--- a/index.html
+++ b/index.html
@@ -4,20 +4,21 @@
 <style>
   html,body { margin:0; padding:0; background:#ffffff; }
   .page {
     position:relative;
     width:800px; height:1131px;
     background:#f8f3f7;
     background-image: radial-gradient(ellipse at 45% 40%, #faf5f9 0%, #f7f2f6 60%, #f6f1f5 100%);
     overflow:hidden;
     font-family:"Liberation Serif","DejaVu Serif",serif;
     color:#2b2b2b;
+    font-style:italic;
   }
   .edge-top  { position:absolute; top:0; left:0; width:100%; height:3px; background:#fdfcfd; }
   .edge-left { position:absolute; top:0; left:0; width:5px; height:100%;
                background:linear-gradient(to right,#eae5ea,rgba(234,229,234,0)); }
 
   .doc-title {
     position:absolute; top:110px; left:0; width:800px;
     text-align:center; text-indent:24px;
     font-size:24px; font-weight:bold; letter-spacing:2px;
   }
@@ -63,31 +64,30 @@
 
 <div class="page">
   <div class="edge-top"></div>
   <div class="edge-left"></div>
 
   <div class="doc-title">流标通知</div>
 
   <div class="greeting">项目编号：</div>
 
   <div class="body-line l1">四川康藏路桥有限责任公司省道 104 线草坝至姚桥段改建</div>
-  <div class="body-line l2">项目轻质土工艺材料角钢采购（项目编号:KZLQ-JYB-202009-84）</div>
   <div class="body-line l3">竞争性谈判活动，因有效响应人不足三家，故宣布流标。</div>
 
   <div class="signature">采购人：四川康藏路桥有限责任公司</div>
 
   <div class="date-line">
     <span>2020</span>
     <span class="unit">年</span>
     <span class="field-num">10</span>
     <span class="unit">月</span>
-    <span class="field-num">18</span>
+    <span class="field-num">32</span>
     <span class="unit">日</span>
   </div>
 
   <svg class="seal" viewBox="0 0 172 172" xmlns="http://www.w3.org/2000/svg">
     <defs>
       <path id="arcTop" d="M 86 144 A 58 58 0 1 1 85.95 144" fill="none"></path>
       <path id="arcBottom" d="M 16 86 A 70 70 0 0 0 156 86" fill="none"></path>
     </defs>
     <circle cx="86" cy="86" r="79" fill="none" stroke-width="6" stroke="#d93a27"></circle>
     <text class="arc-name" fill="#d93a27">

◇ ◇ ◇ ◇

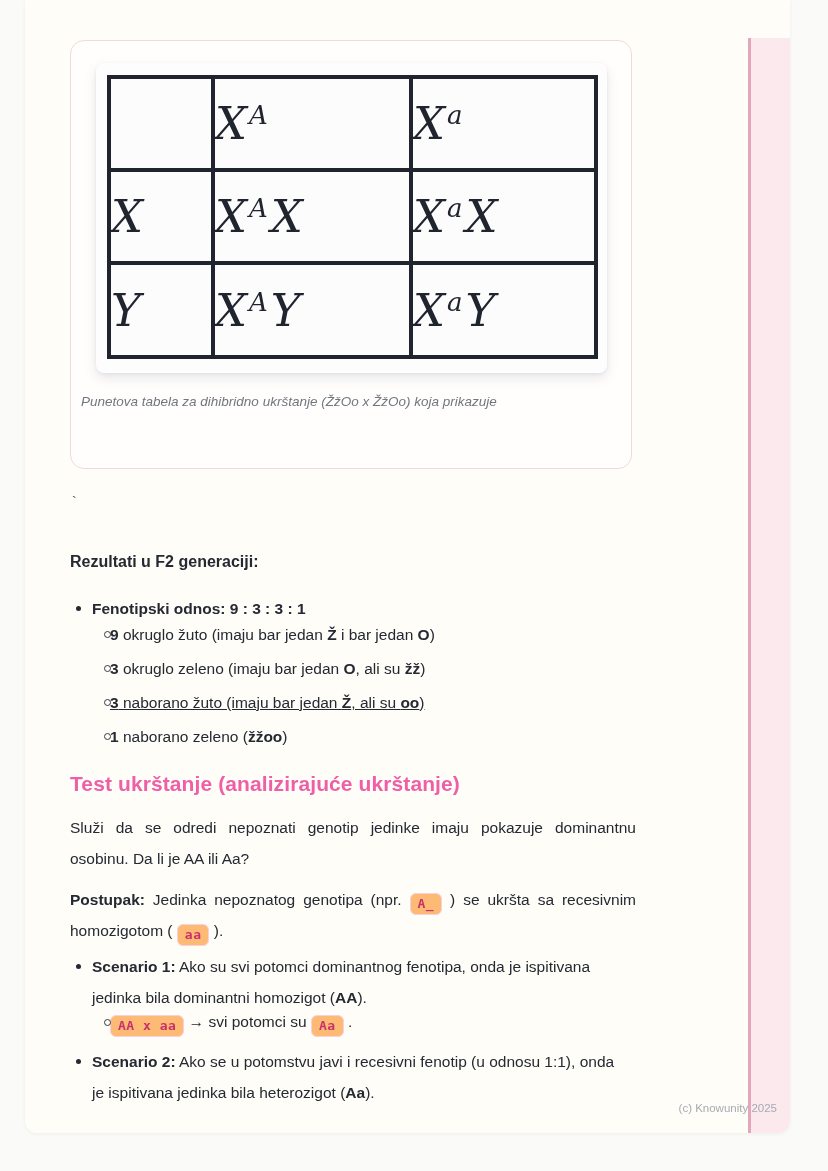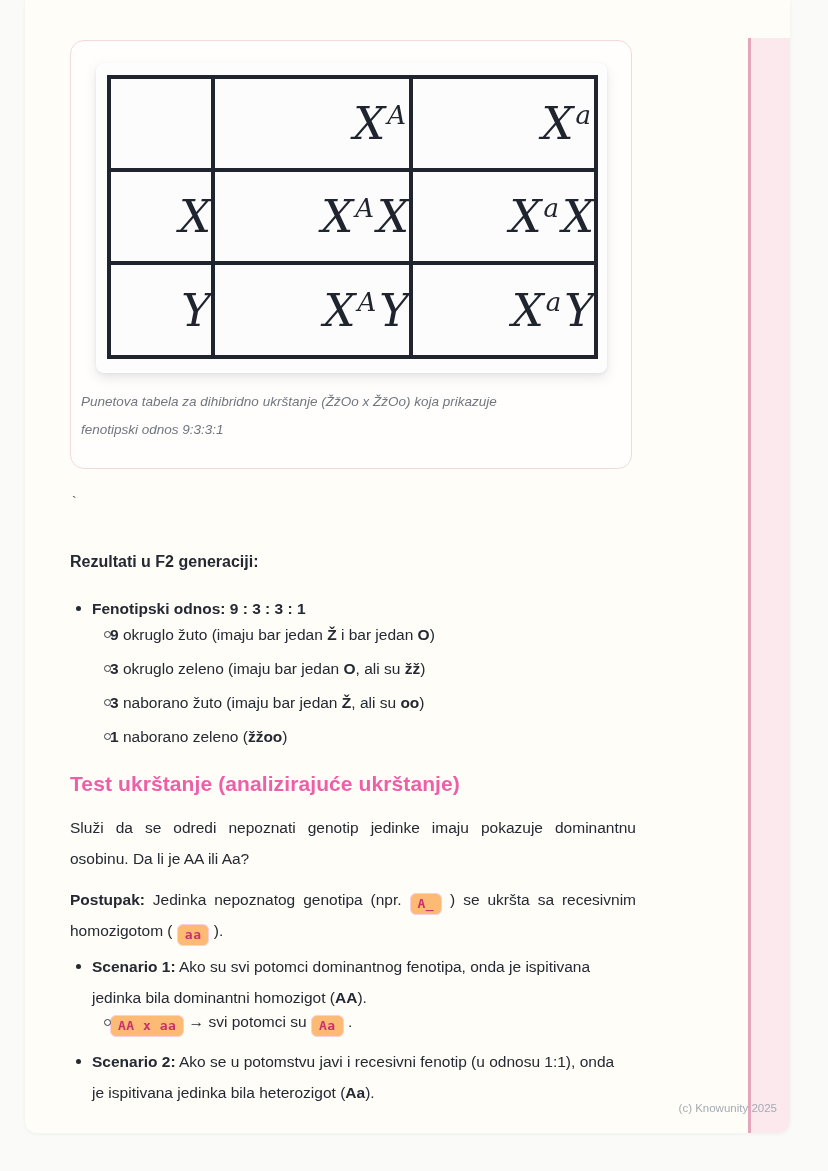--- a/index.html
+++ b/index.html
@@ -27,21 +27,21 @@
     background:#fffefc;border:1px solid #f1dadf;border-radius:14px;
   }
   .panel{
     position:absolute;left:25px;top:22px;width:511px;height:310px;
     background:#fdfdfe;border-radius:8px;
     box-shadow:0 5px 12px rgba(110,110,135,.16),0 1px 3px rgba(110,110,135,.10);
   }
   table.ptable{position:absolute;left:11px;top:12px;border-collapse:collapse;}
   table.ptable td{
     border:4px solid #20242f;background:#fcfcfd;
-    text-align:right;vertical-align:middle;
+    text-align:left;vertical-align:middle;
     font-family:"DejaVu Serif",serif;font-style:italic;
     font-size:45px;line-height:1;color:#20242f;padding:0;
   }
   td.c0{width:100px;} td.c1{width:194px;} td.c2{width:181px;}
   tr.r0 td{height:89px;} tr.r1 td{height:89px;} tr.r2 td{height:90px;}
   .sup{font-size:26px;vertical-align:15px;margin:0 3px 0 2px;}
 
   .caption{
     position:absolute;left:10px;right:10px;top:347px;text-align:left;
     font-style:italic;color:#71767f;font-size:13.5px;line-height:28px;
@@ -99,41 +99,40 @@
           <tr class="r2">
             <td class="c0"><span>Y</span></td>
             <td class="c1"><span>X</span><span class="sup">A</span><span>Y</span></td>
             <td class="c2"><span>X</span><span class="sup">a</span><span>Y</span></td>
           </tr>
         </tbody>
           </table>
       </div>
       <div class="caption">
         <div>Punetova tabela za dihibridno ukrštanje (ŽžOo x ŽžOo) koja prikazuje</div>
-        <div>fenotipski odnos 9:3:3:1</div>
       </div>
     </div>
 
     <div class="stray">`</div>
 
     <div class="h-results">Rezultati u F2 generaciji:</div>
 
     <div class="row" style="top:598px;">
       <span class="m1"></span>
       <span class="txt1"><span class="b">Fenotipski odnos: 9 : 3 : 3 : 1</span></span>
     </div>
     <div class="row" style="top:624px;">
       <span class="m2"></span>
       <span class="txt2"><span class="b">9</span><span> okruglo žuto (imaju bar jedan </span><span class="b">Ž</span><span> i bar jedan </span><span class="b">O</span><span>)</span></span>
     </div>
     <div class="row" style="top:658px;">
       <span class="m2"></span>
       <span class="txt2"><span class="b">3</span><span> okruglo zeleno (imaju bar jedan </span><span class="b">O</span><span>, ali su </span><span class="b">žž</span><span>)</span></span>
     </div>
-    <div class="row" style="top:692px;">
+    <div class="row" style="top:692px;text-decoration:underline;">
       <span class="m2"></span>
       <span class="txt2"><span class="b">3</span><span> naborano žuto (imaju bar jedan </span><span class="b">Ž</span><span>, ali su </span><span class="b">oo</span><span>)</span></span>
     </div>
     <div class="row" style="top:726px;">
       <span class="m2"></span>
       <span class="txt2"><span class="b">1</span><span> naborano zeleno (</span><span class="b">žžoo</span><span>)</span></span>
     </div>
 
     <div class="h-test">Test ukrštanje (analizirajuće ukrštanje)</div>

◇ ◇ ◇ ◇

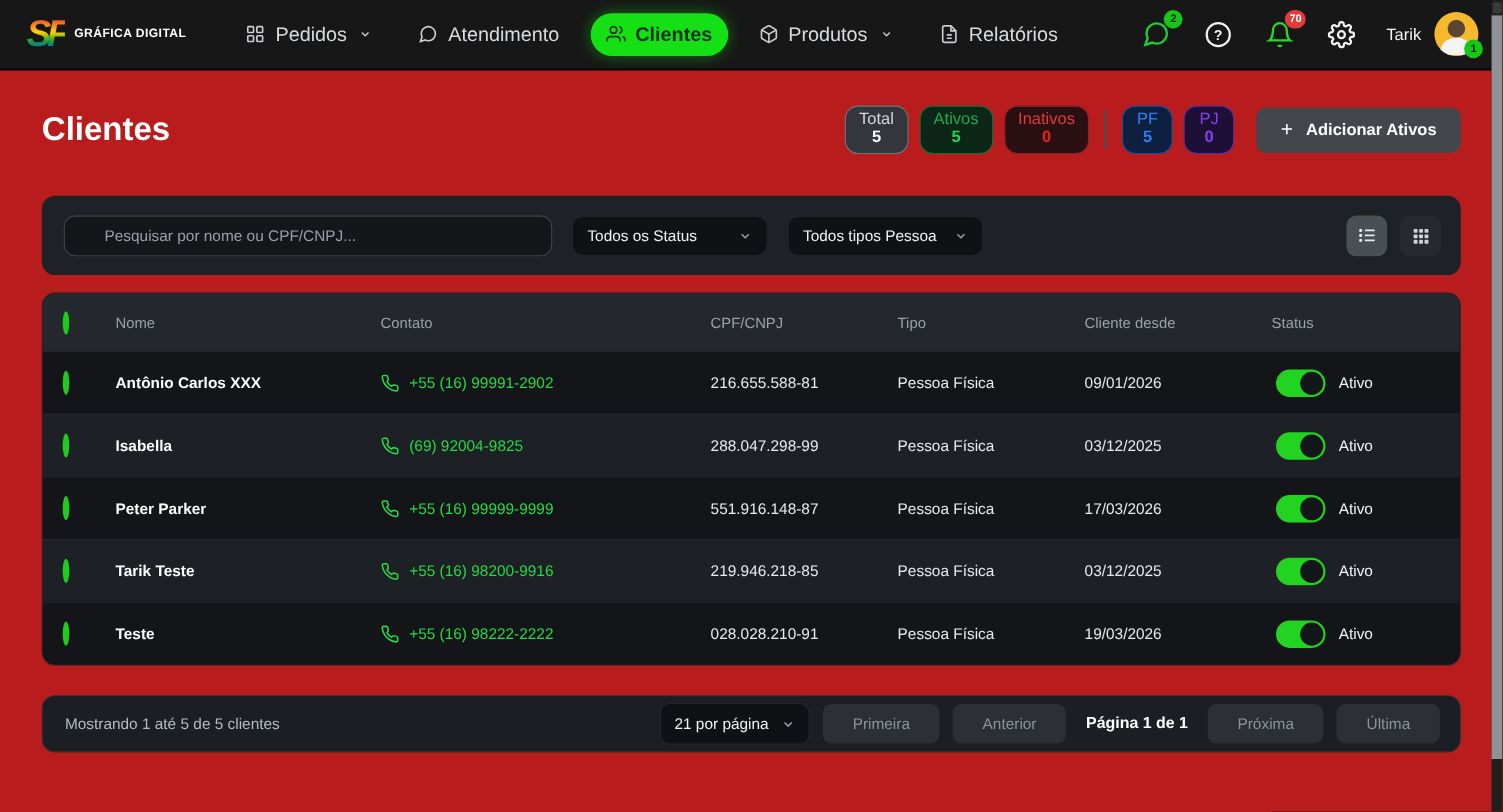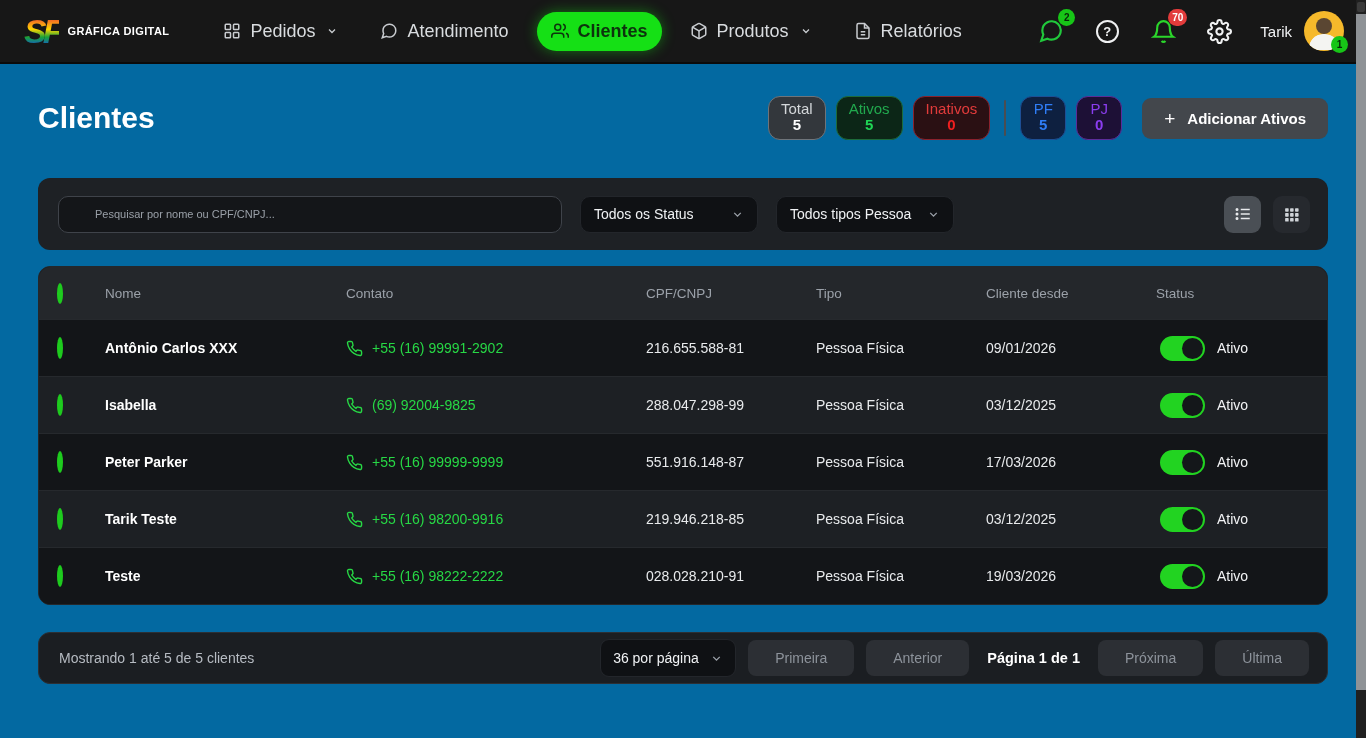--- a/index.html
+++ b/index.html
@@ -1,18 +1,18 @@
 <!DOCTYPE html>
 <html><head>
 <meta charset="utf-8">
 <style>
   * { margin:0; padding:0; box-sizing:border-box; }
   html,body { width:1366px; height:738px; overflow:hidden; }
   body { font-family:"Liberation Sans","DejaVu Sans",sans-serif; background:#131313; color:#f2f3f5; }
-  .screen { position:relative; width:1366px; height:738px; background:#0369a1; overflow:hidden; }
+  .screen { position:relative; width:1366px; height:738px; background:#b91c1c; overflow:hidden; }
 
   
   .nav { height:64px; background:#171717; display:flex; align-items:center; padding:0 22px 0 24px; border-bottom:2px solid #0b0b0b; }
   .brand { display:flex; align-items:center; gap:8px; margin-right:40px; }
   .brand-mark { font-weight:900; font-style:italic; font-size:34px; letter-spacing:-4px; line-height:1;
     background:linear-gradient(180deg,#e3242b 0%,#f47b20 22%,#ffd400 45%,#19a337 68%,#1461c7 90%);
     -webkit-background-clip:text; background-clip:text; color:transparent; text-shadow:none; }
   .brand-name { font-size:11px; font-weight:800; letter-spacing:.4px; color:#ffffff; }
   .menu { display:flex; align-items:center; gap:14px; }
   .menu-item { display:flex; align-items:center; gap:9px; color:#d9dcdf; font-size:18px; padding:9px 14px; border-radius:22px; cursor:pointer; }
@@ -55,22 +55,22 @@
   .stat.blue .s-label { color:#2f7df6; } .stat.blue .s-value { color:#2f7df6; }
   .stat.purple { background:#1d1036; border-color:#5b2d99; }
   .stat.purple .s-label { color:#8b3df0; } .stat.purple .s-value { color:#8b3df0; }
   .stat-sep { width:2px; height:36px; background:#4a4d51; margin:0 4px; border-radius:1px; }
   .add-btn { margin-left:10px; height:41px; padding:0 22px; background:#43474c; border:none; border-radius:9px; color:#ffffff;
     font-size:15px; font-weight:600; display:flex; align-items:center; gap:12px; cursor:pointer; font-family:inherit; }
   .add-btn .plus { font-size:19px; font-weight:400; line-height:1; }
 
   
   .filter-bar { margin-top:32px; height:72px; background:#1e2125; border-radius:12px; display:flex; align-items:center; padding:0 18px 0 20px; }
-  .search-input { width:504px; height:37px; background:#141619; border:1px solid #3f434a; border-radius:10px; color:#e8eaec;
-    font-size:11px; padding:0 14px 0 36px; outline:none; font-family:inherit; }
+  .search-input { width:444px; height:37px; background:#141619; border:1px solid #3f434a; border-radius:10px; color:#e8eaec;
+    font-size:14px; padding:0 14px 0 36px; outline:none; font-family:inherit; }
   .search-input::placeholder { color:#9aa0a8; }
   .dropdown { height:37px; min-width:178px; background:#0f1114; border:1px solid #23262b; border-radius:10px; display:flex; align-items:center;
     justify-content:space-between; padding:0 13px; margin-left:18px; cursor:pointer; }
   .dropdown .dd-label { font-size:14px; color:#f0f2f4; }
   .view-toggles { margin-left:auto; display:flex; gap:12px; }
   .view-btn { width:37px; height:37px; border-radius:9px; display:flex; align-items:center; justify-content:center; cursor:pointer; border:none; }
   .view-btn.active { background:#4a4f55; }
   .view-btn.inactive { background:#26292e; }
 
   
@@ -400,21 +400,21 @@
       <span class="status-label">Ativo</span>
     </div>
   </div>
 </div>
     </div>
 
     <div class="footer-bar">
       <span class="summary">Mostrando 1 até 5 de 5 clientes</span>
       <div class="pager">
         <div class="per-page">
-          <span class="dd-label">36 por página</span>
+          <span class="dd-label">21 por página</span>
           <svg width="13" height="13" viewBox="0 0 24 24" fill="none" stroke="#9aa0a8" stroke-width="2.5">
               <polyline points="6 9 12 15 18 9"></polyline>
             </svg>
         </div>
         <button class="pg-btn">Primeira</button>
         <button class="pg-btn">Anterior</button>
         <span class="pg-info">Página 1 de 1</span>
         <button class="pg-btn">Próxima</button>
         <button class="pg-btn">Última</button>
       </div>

◇ ◇ ◇ ◇

Task details
What lines in the entries contain "name"? Report each one by copying it.

Exercise result
     <text class="arc-name" fill="#d93a27">
   .brand-name { font-size:11px; font-weight:800; letter-spacing:.4px; color:#ffffff; }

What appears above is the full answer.